### [Entries shown]
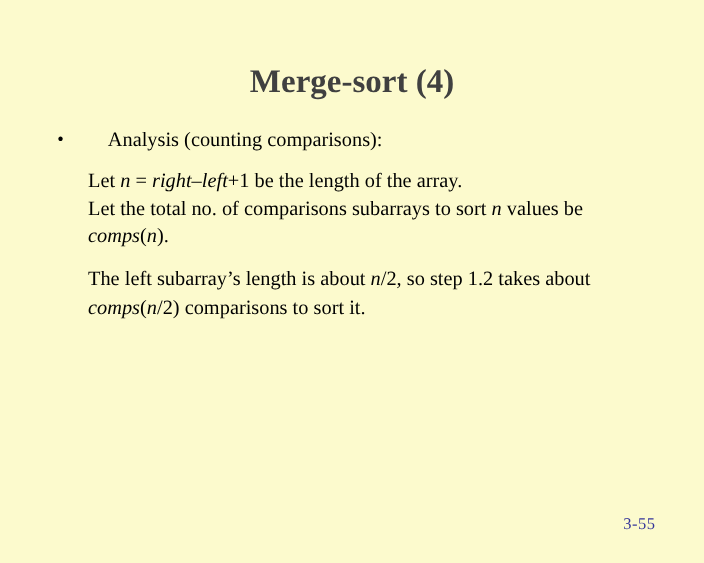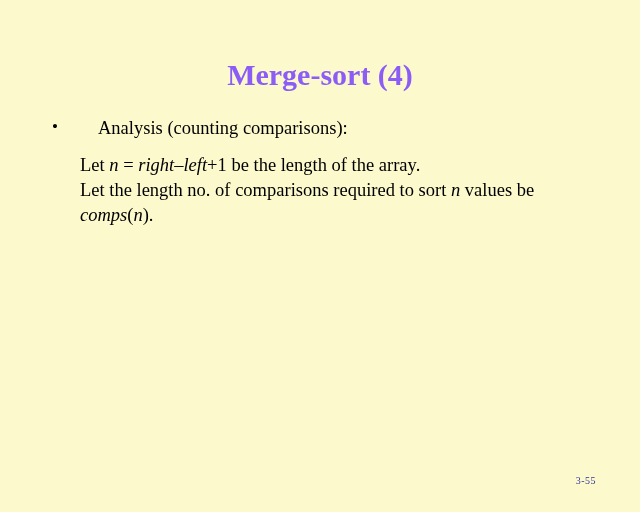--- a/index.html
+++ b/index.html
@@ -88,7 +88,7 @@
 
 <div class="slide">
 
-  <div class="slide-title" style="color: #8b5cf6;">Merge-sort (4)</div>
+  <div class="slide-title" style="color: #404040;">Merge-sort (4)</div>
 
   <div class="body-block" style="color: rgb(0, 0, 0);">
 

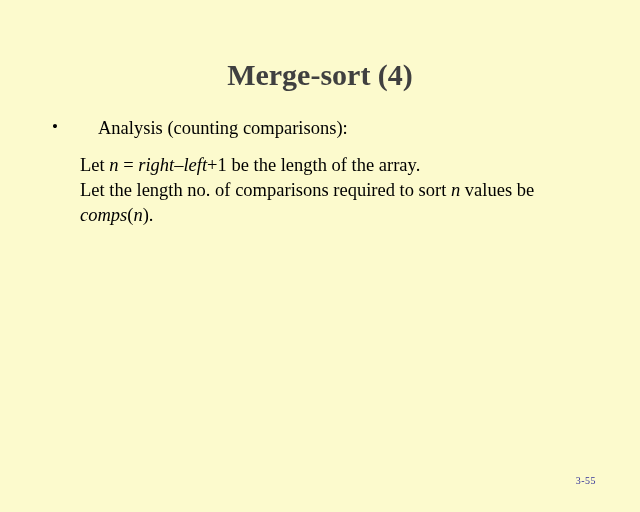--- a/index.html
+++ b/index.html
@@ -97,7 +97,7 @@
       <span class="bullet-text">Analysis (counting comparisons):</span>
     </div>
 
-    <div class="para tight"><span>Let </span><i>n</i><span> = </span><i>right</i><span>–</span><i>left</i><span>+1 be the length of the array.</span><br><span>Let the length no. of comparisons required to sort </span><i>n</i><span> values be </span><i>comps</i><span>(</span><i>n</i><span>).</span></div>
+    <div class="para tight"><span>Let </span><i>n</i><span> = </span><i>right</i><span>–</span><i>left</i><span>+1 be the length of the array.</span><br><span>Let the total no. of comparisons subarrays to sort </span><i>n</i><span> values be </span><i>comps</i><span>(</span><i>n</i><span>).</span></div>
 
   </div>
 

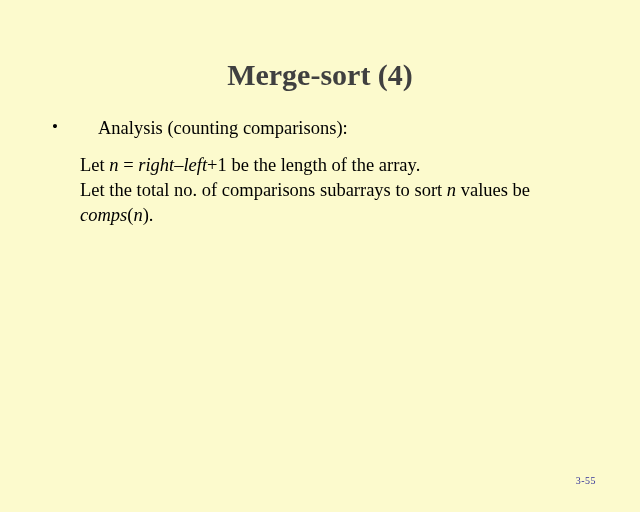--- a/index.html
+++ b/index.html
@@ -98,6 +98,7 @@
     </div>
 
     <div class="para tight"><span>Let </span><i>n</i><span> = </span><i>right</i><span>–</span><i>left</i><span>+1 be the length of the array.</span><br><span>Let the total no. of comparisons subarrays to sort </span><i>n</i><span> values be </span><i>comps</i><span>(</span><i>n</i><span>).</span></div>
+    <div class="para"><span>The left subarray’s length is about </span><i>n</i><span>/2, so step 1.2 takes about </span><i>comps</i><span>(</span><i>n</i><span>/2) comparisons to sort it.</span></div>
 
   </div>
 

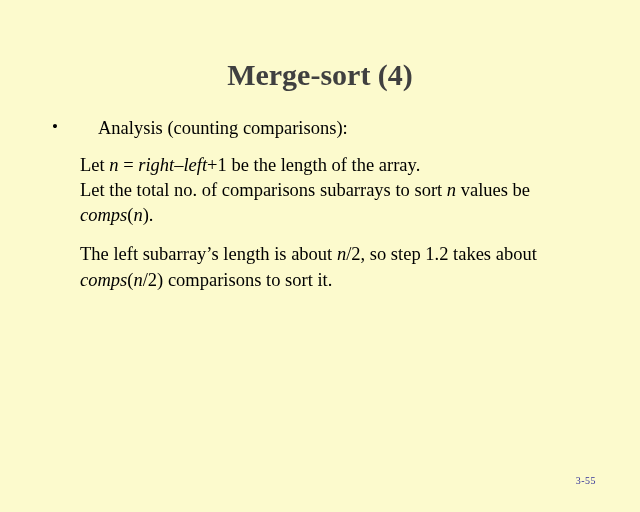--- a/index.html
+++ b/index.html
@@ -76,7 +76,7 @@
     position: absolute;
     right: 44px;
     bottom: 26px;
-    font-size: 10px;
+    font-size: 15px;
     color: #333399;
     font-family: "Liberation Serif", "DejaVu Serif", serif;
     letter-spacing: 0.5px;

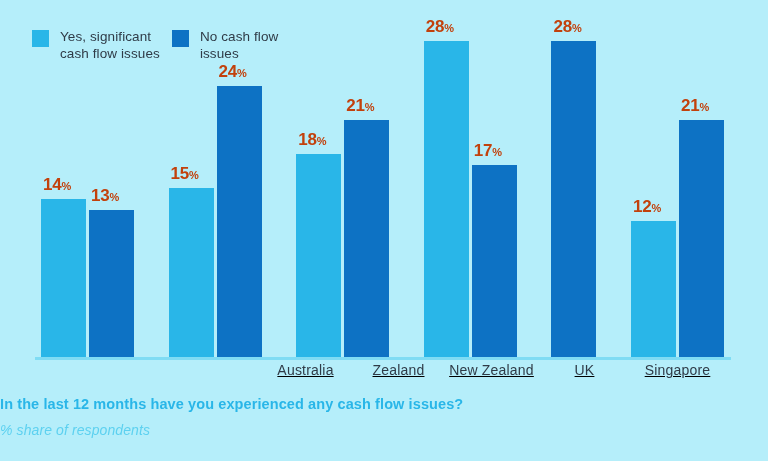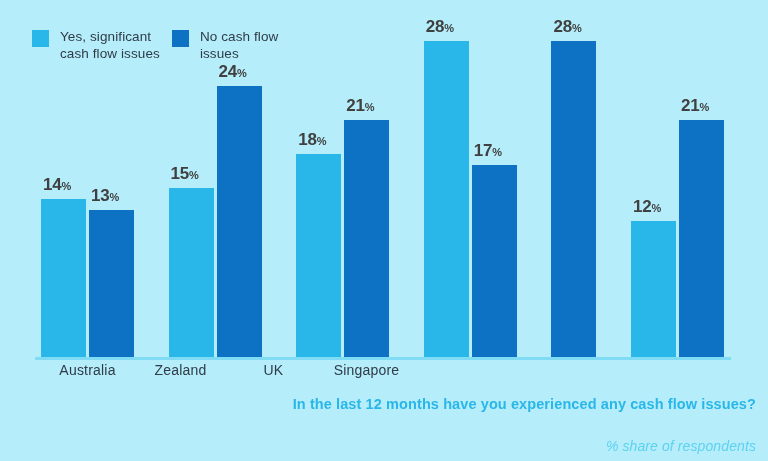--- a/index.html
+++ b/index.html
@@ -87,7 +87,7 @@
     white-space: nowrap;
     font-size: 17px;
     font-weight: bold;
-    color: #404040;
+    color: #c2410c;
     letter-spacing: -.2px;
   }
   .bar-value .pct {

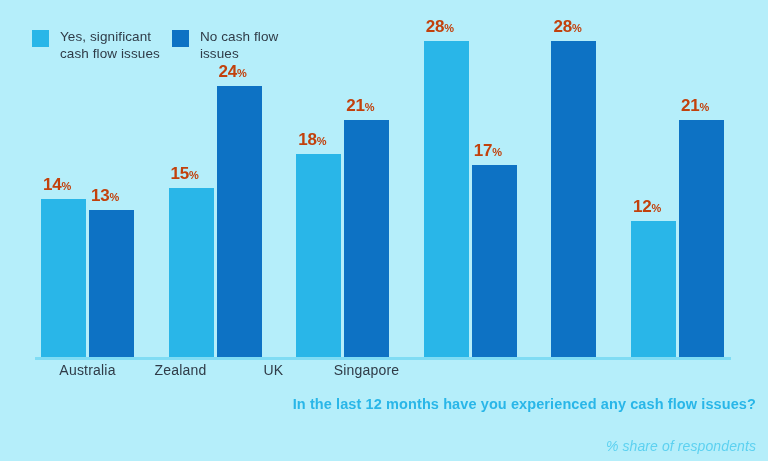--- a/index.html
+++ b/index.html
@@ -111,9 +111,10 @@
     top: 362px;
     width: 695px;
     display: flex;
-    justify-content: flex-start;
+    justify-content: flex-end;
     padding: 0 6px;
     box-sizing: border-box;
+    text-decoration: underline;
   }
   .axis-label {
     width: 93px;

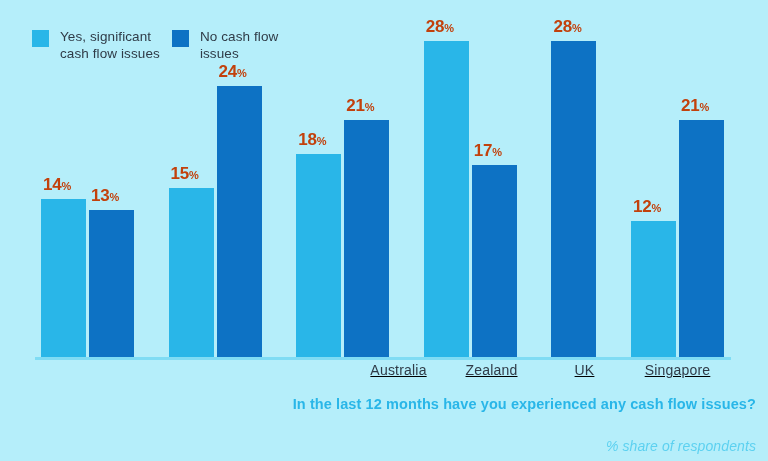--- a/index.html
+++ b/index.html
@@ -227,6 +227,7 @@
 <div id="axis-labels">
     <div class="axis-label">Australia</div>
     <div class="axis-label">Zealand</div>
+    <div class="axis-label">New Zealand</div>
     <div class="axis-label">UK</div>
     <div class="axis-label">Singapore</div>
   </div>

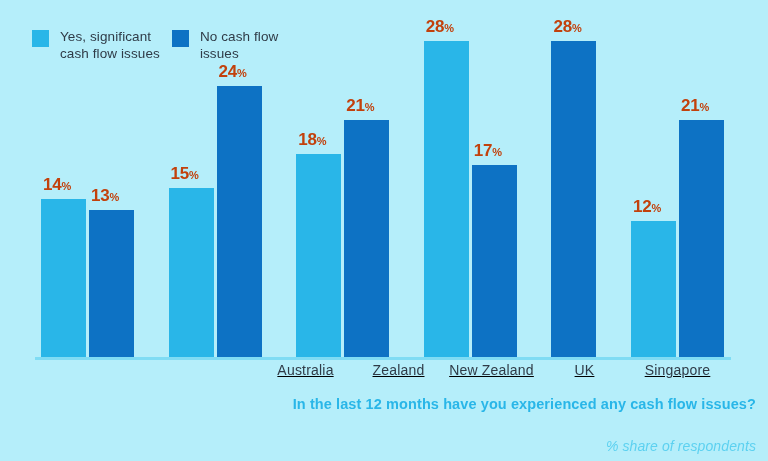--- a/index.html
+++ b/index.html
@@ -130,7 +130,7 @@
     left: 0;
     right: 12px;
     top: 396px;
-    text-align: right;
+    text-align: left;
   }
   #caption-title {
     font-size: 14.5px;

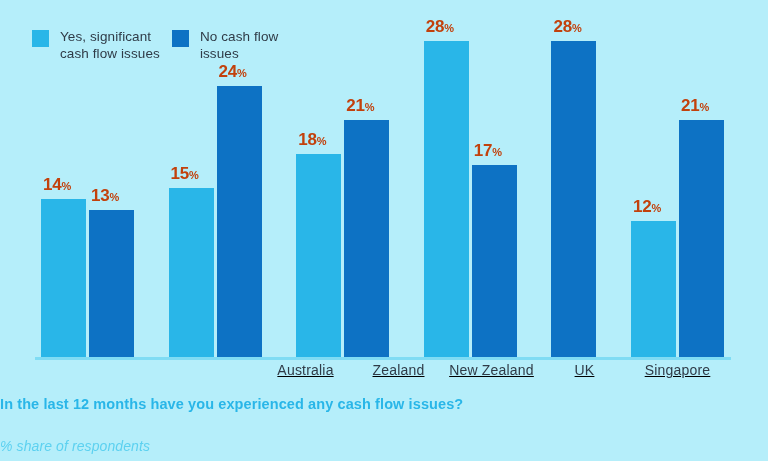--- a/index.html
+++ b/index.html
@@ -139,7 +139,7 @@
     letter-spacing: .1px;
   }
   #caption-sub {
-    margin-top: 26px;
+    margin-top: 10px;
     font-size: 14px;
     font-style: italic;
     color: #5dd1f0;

### [What is required]
The number alone is the answer: work out how many lines in the data contain "subarrays".

### [Written response]
2